São Paulo Suspende Empréstimos do Banco Digimais em Meio a Suspeitas de Fraude e Manipulação Contábil

Em um movimento cautelar, o governo de São Paulo decidiu suspender, no final de setembro, a autorização para novas operações de crédito consignado realizadas pelo Banco Digimais, principalmente envolvendo servidores estaduais. A medida, publicada no Diário Oficial, foi motivada por uma investigação em andamento que apura possíveis fraudes contábeis e a manipulação de demonstrações financeiras da instituição, que é controlada pelo bispo Edir Macedo.

O secretário de Gestão e Governo Digital, Caio Mário Paes de Andrade, assinou a decisão, que visa preservar a integridade do sistema de consignações e a segurança dos servidores públicos enquanto as apurações prosseguem. Importante destacar que essa suspensão não afeta contratos já existentes, apenas impede a contratação de novos empréstimos, refinanciamentos e a portabilidade de dívidas.

O Banco Digimais, que começou a operar no setor de crédito consignado em 2025, já enfrentava, à época de sua autorização, dificuldades financeiras. O governo paulista assegura que a habilitação do banco teve um procedimento de credenciamento público, que obedecia aos requisitos regulatórios exigidos pelo Banco Central. Contudo, as recentes investigações deixaram dúvidas sobre a viabilidade e a transparência das operações da instituição.

A operação, denominada “Miragem”, foi coordenada pela Polícia Federal, que cumpriu mandados de busca e apreensão e obteve judicialmente o bloqueio de até R$ 670 milhões em bens e ativos vinculados aos suspeitos. Relatórios do Banco Central sugerem que a Digimais teria manipulado informações contábeis para aparentar maior solvência, supervalorizando ativos e utilizando estratégias questionáveis no registro de seu patrimônio.

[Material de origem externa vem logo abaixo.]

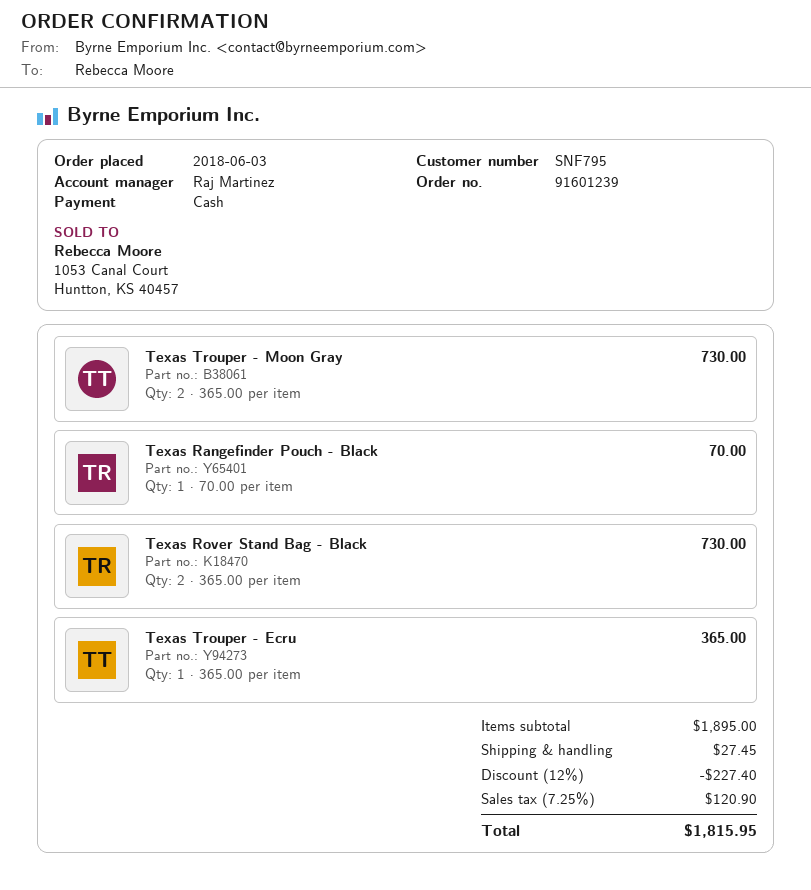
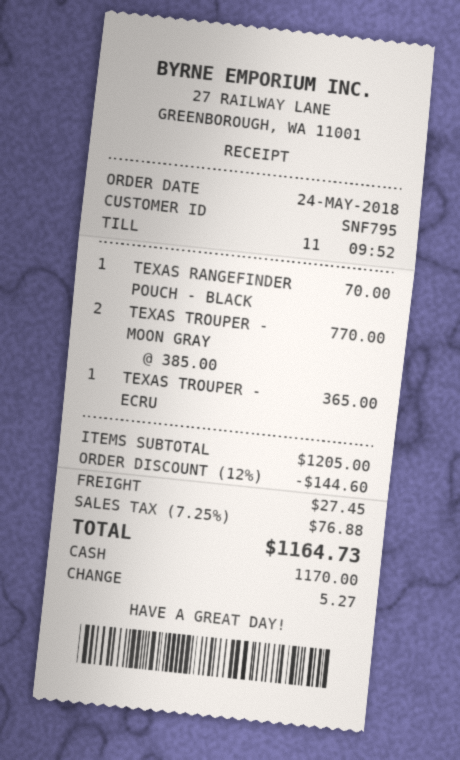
order date: 2018-06-03 -> 2018-05-24
Texas Trouper - Moon Gray: 2 x 365.00 = 730.00 -> 2 x 385.00 = 770.00
Texas Rover Stand Bag - Black: 2 x 365.00 = 730.00 -> none
subtotal: 1895.00 -> 1205.00
discount: 12% = 227.40 -> 12% = 144.60
tax: 7.25% = 120.90 -> 7.25% = 76.88
total: 1815.95 -> 1164.73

Entre as práticas que levantam suspeitas, a oferta de crédito consignado e financiamento de veículos está em destaque. O banco digital, que evoluiu a partir da aquisição do Banco Renner, registrou crescentes prejuízos e uma inadimplência elevada. Em um movimento estratégico para equilibrar suas contas, a instituição focou na oferta de crédito consignado, onde as parcelas são descontadas diretamente da folha salarial dos servidores.

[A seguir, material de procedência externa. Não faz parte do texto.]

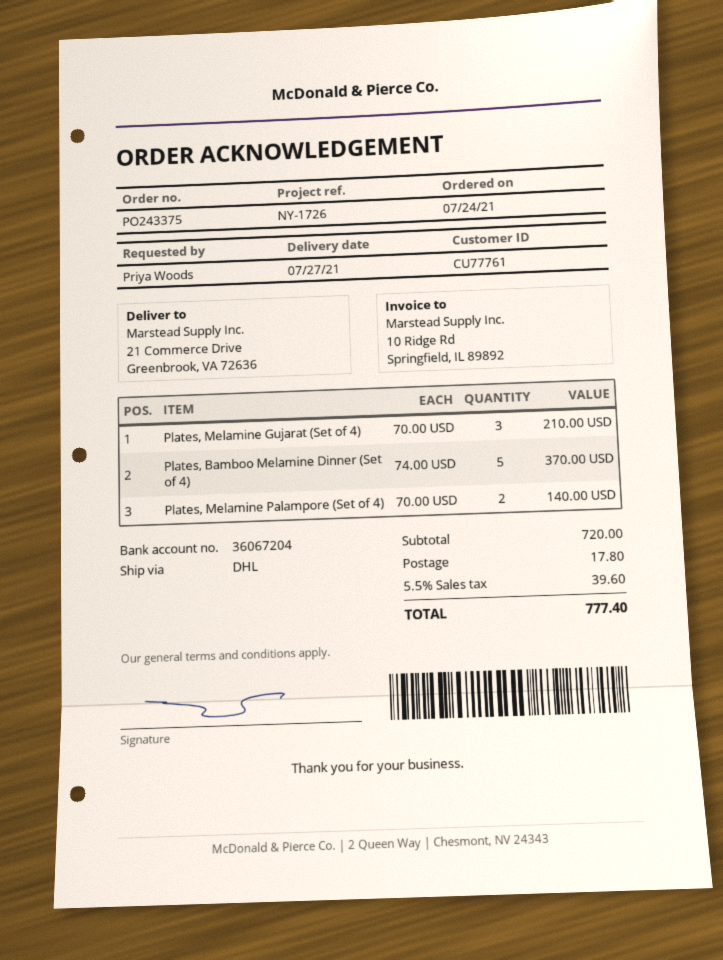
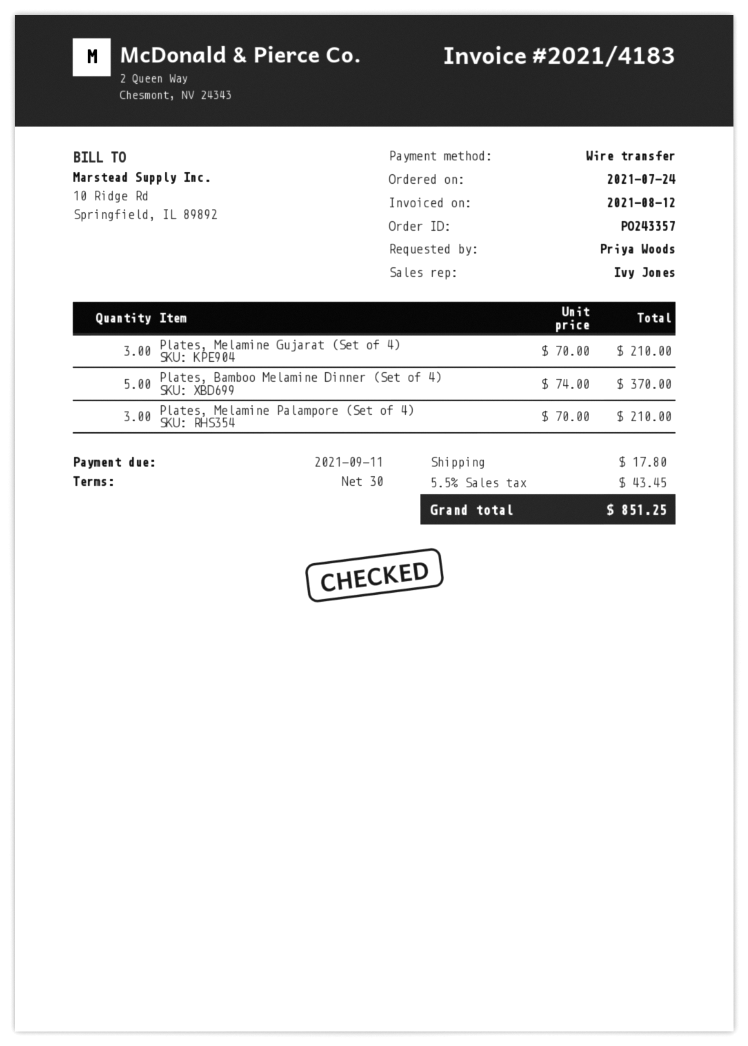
order number: PO243375 -> PO243357
Plates, Melamine Palampore (Set of 4): 2 x 70.00 = 140.00 -> 3 x 70.00 = 210.00
tax: 5.5% = 39.60 -> 5.5% = 43.45
total: 777.40 -> 851.25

Além disso, o Digimais adotou táticas semelhantes a outros bancos envolvidos em operações irregulares, utilizando Certificados de Depósito Bancário (CDB) com taxas exorbitantes de juros, superiores às do mercado, em um cenário de crescente desconfiança. A estratégia de inflar o valor de seus ativos para ocultar prejuízos, especialmente utilizando uma rede complexa de fundos de investimento, também está sendo investigada.

Essa preocupação em relação à manipulação financeira ressalta a necessidade de um rigoroso acompanhamento das operações bancárias no estado, visando proteger tanto os serviços públicos quanto os cidadãos. A polícia continua a investigar se essas práticas irregulares comprometem ainda mais a credibilidade do sistema financeiro.